From the entries that follow, copy exactly the lines beginning at the line holding "- 9) Perfis e Permissões" and continuing through the line holding "de confirmação mostrando".

▬▬▬

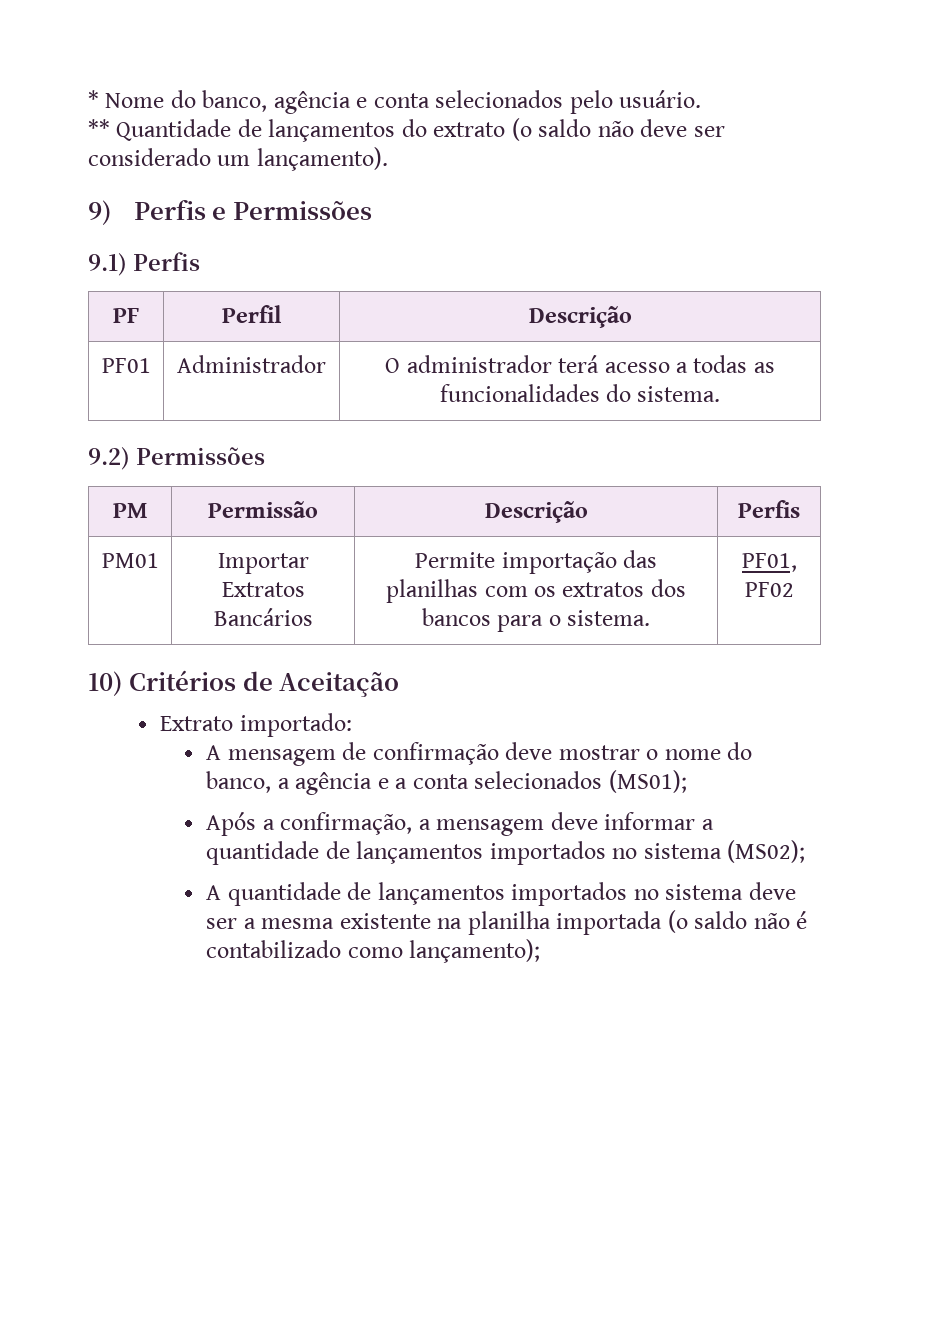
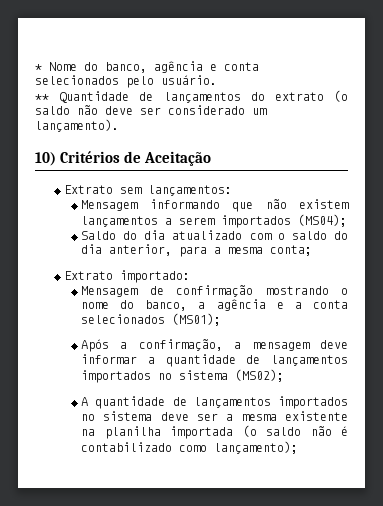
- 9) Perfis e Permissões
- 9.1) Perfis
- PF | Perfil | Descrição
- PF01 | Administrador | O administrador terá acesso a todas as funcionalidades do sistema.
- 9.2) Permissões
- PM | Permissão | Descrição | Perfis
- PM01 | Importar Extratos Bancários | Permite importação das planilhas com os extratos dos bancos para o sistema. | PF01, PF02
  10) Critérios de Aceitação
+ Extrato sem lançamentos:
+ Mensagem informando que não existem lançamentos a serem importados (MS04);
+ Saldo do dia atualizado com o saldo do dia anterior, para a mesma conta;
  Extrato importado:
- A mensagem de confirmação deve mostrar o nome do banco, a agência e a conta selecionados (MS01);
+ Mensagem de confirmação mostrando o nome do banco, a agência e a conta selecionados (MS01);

▬▬▬

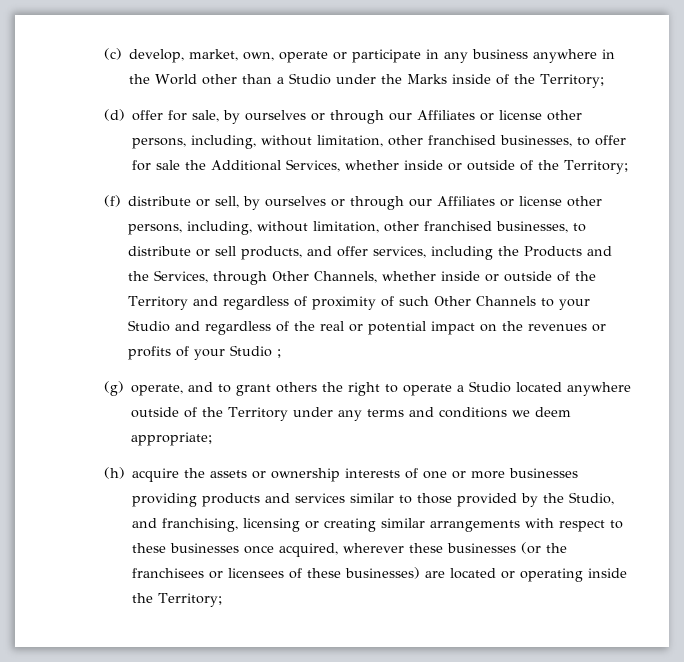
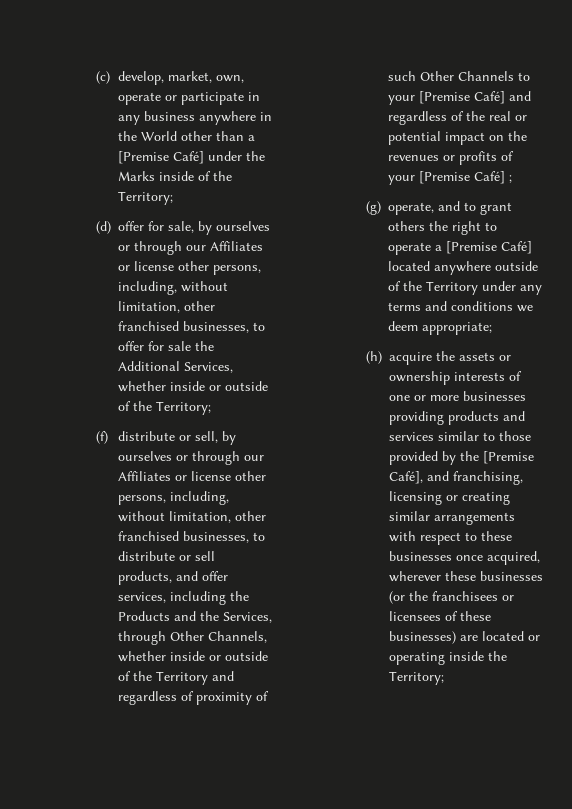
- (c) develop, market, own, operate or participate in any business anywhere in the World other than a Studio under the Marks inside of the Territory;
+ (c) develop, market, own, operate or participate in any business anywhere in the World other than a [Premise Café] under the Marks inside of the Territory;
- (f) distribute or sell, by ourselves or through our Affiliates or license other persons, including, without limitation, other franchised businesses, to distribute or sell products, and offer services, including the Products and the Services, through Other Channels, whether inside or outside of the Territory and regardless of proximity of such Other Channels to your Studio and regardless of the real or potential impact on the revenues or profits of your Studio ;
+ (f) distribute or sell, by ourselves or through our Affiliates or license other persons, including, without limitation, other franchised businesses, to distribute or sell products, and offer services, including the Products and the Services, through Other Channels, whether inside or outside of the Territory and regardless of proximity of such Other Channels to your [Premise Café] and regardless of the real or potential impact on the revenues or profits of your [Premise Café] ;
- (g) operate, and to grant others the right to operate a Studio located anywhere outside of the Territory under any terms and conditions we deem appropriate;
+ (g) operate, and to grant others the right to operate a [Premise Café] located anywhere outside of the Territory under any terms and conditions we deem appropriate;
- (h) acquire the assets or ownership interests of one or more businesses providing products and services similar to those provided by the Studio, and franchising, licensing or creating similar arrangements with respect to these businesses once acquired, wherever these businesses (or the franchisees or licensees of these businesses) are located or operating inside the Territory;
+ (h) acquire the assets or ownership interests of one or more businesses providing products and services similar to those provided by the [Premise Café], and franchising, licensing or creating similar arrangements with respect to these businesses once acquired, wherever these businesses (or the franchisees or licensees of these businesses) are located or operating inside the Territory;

▬▬▬

- Written answer:
- 9) Perfis e Permissões
- 9.1) Perfis
- PF | Perfil | Descrição
- PF01 | Administrador | O administrador terá acesso a todas as funcionalidades do sistema.
- 9.2) Permissões
- PM | Permissão | Descrição | Perfis
- PM01 | Importar Extratos Bancários | Permite importação das planilhas com os extratos dos bancos para o sistema. | PF01, PF02
  10) Critérios de Aceitação
+ Extrato sem lançamentos:
+ Mensagem informando que não existem lançamentos a serem importados (MS04);
+ Saldo do dia atualizado com o saldo do dia anterior, para a mesma conta;
  Extrato importado:
- A mensagem de confirmação deve mostrar o nome do banco, a agência e a conta selecionados (MS01);
+ Mensagem de confirmação mostrando o nome do banco, a agência e a conta selecionados (MS01);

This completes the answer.